-------- STORED DATA

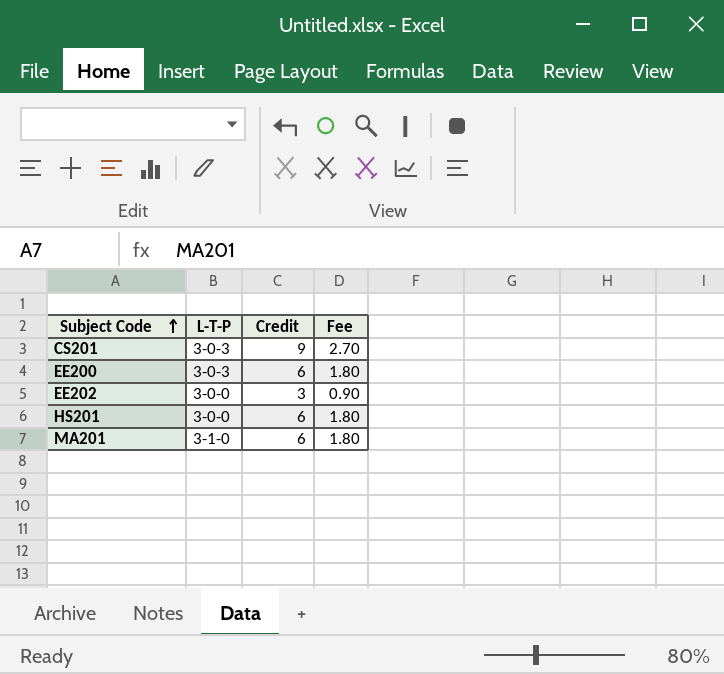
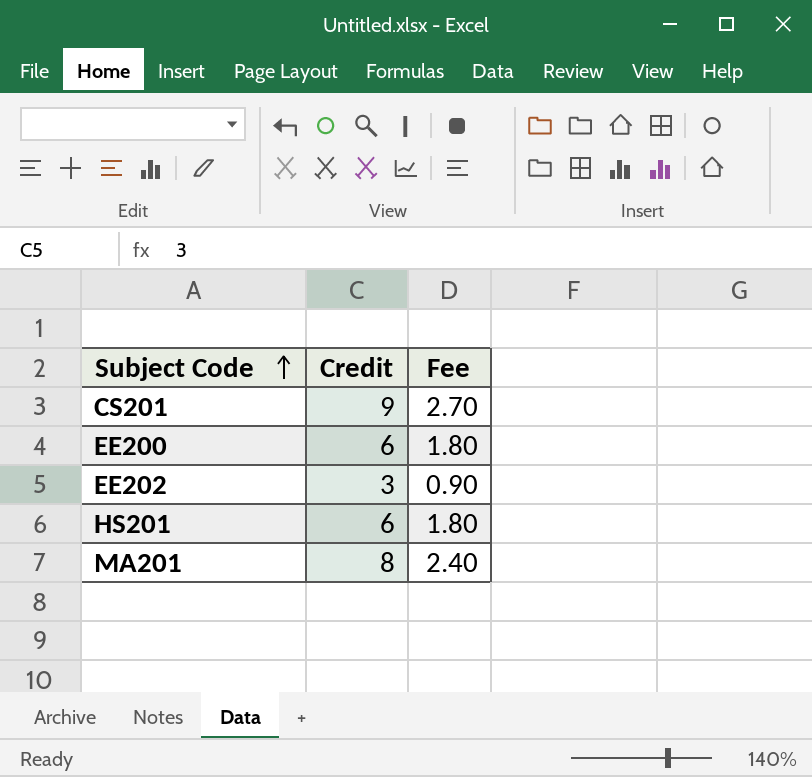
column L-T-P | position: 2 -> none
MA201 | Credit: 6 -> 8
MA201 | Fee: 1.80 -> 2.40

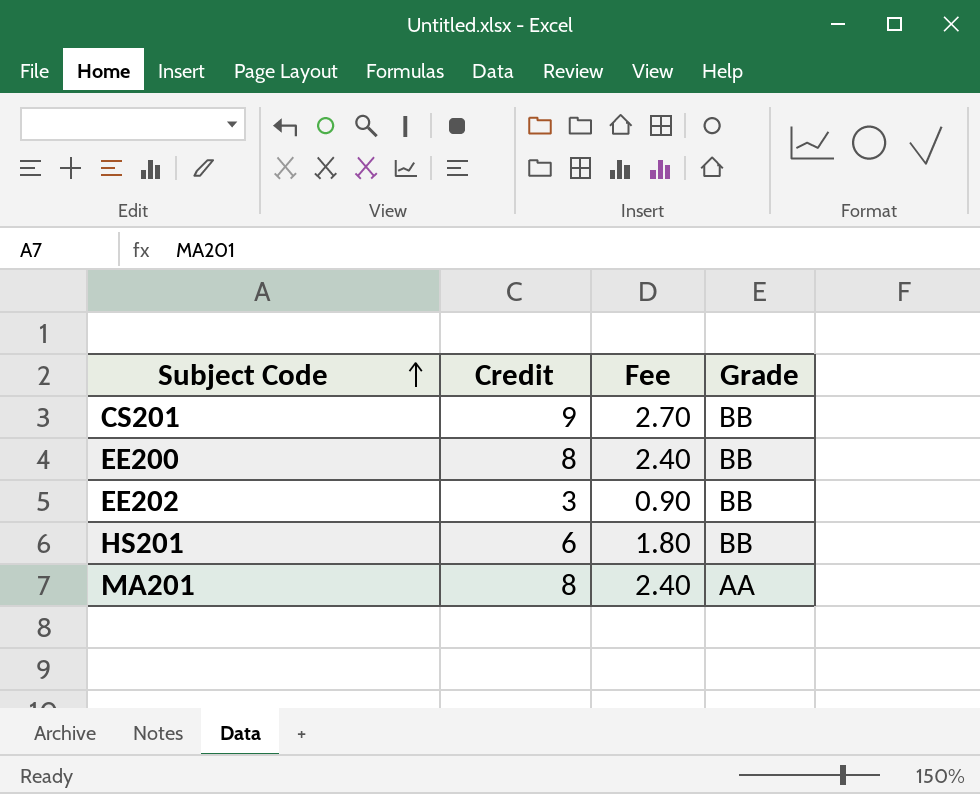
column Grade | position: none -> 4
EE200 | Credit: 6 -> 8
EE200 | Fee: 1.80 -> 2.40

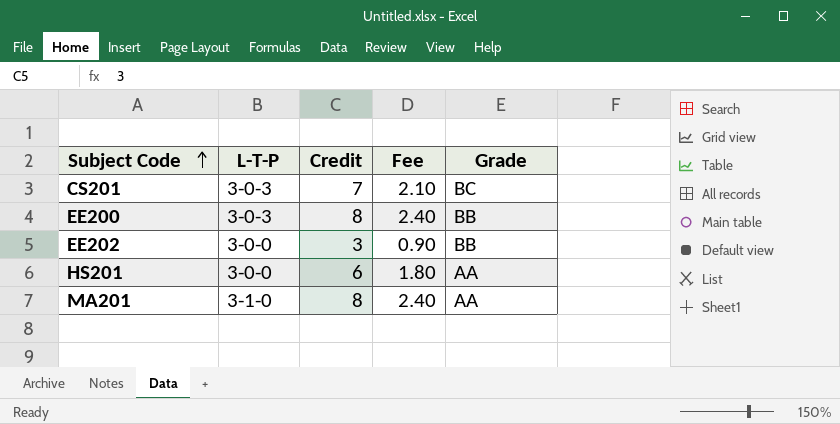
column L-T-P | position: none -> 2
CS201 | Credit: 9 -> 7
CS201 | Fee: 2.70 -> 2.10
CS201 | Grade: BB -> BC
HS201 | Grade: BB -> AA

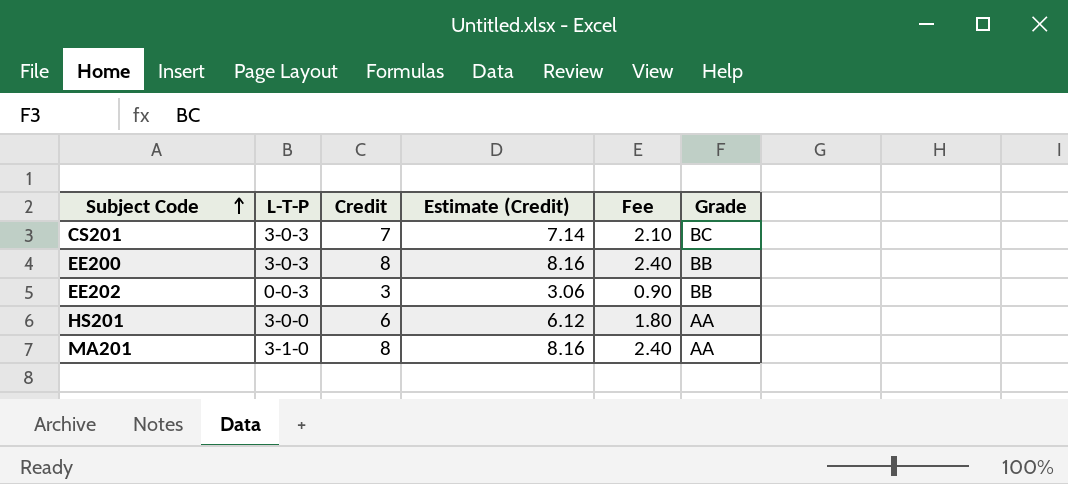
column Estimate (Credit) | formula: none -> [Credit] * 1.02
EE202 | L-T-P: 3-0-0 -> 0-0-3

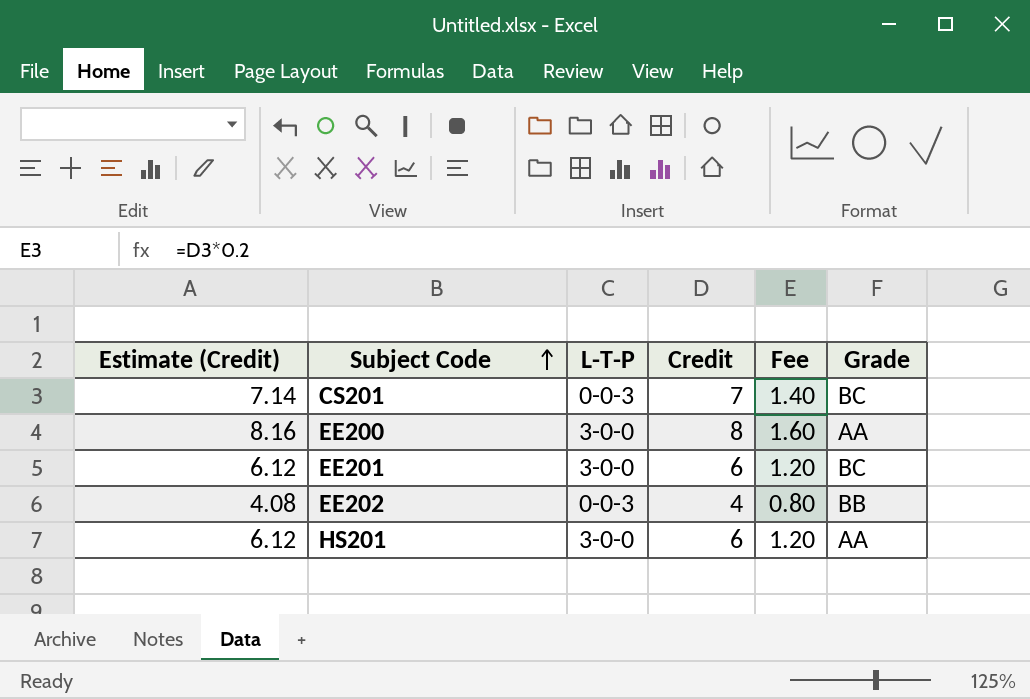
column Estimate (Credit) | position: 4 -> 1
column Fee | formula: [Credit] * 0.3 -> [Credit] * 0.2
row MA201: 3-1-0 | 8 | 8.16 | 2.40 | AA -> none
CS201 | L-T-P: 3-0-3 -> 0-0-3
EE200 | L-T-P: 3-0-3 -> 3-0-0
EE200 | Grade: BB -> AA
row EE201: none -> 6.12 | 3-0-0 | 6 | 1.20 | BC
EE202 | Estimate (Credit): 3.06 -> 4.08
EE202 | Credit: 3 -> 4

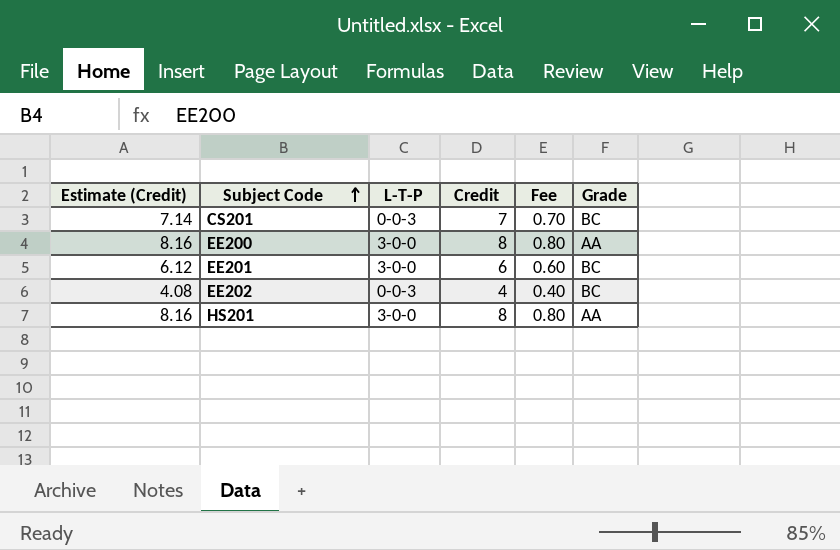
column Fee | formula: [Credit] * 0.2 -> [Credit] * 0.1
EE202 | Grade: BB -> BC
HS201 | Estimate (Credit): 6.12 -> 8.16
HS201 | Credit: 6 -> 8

----------------

*THE TASK*. Reproduce the data word for word, excluding its pictures.

*PROBLEM SOLUTION*.
column L-T-P | position: 2 -> none
MA201 | Credit: 6 -> 8
MA201 | Fee: 1.80 -> 2.40

column Grade | position: none -> 4
EE200 | Credit: 6 -> 8
EE200 | Fee: 1.80 -> 2.40

column L-T-P | position: none -> 2
CS201 | Credit: 9 -> 7
CS201 | Fee: 2.70 -> 2.10
CS201 | Grade: BB -> BC
HS201 | Grade: BB -> AA

column Estimate (Credit) | formula: none -> [Credit] * 1.02
EE202 | L-T-P: 3-0-0 -> 0-0-3

column Estimate (Credit) | position: 4 -> 1
column Fee | formula: [Credit] * 0.3 -> [Credit] * 0.2
row MA201: 3-1-0 | 8 | 8.16 | 2.40 | AA -> none
CS201 | L-T-P: 3-0-3 -> 0-0-3
EE200 | L-T-P: 3-0-3 -> 3-0-0
EE200 | Grade: BB -> AA
row EE201: none -> 6.12 | 3-0-0 | 6 | 1.20 | BC
EE202 | Estimate (Credit): 3.06 -> 4.08
EE202 | Credit: 3 -> 4

column Fee | formula: [Credit] * 0.2 -> [Credit] * 0.1
EE202 | Grade: BB -> BC
HS201 | Estimate (Credit): 6.12 -> 8.16
HS201 | Credit: 6 -> 8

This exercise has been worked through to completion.